If that doesn't fix it next measure the voltage on the output side of the SurePower unit with any solar charging system disconnected. It should be very close to the same as on the input side. If it is not, talk to SurePower about why not.

Finally measure the voltage at the battery while the truck is still warm and running. This voltage should be pretty close to the output at the alternator less 3%. If it is not and checking everything else in the system hasn't turned up anything then check the wires between the SurePower unti and the battery.
 
thanks, this gives me a few places to start
re the recall, I think I checked previously and it was the 1314 that was recalled not the 1314A
 
ok, my son who is an ASE tech helped me today. He denies any knowledge about electric systems but he knows 100% more than I do!

Alternator is charging the truck battery at 14+ v. There is 14+ v going into and out of the Separator. All fuses look good and nothing is loose.

So... could the Separator have an intermittent problem? There is also a 30 amp fuse next to the Separator - I forgot if it was into or out of the Separator. Should I just replace both? If so, is there an upgrade to the 1314A that I should get while I'm at it?
 
Fuses look good but could be bad, always check them or replace to confirm. Always check wire connections for looseness or bad. Check grounds also. Just because it looks good they need to be tuged and pulled to reveal shorts. You have 14+ volts going in and out of the separator then confirm the same at the battery. If not the your problem is between the separator output and the battery post.
 
Don,
What was your trimetric reading when you measured 14 + volts into and out of your separator?

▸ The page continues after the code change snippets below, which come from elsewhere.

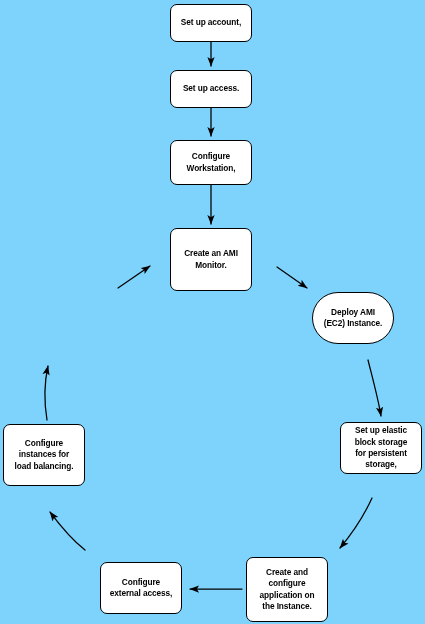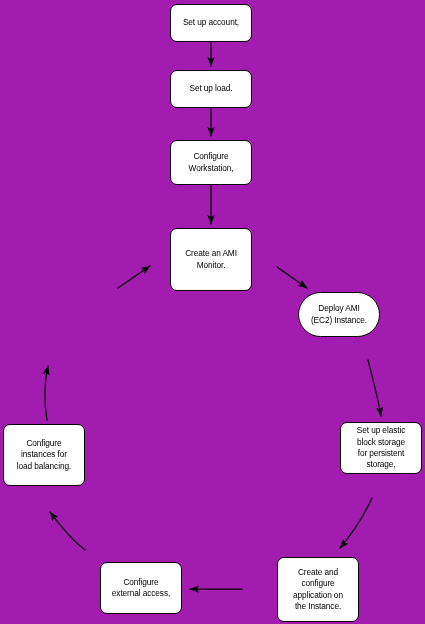"Set up account," #canvas { background: #a21caf -> #7dd3fc; font-weight: none -> bold }
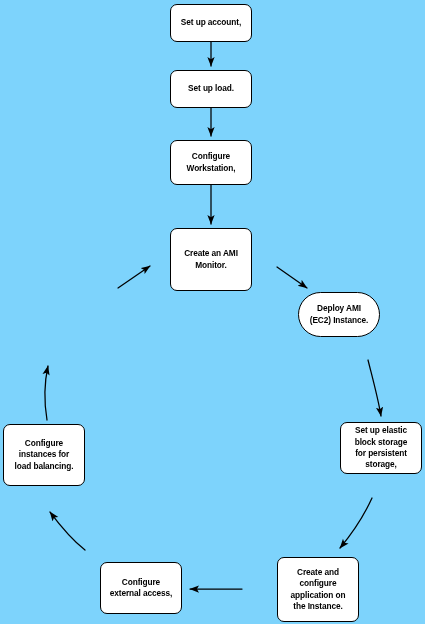"Set up load." span.node-label { text: load -> access }
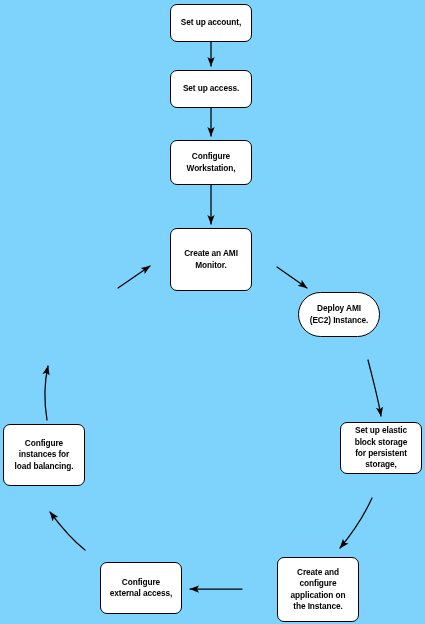"Deploy AMI" div.node { height: 45px -> 52px; left: 298px -> 312px }
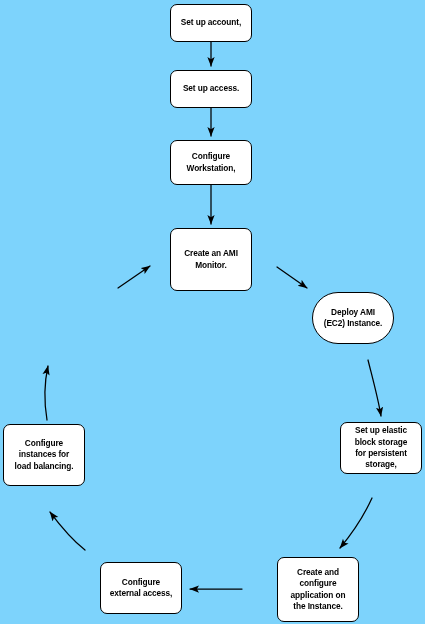"Create and" div.node { margin-left: 31px -> none }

It appears your separator is working at least part of the time.
 
For the batteries to charge off the alternator they must also have a good chassis ground. Grounds are often overlooked. clean, tight, corrosion free. You can also measure volts on the ground side, should be close to 0v, if it reads over 0.5v theres a poor connection somewhere.

As far as positive side, measure V at alternator output, isolator in/out, truck and house batteries. Look for a problem where readings are inconsistent with alternator output V.

I ran all new 2/0 AWG poitive and negative wire to house batteries and a blue sea systems ACR-Si 120A auto isolator, works great! also after a few days the 60w solar panel will top off the house batteries enough to where the relay will energize and also keep the truck battery topped off
 
Don, A few things.

1) For another thread, I measured the current consumption of my 1314 separator when closed at about 3/4 amp. 3/4 amp x 12 volts is about 9 watts, enough to heat up a small sealed compartment. In that thread, I doubted any compartment on our FWC are sealed enough for something to get really hot, but haven't measured the actual temperature of mine when operating. 9 watts is a bit more than an old incandescent night light or christmas tree light, certainly uncomfortable to hold when lit.

2) 14 volts on both sides of your separator indicated it was working for that measurement, but if I was measuring I would have disconnected the solar charge controller to ensure it was not circumstantially putting about the same voltage on the house battery side of the separator.

3) I'm suspicious your trimetric shunt may be wired incorrectly, or more specifically the grounds wired incorrectly. Only the batteries negative terminals should be connected to one side of the shunt, everything else is connected to the other side of the shunt. If the truck negative or ground is connected directly to the battery then the alternator charge current doesn't flow through the shunt, the trimetric can't measure it.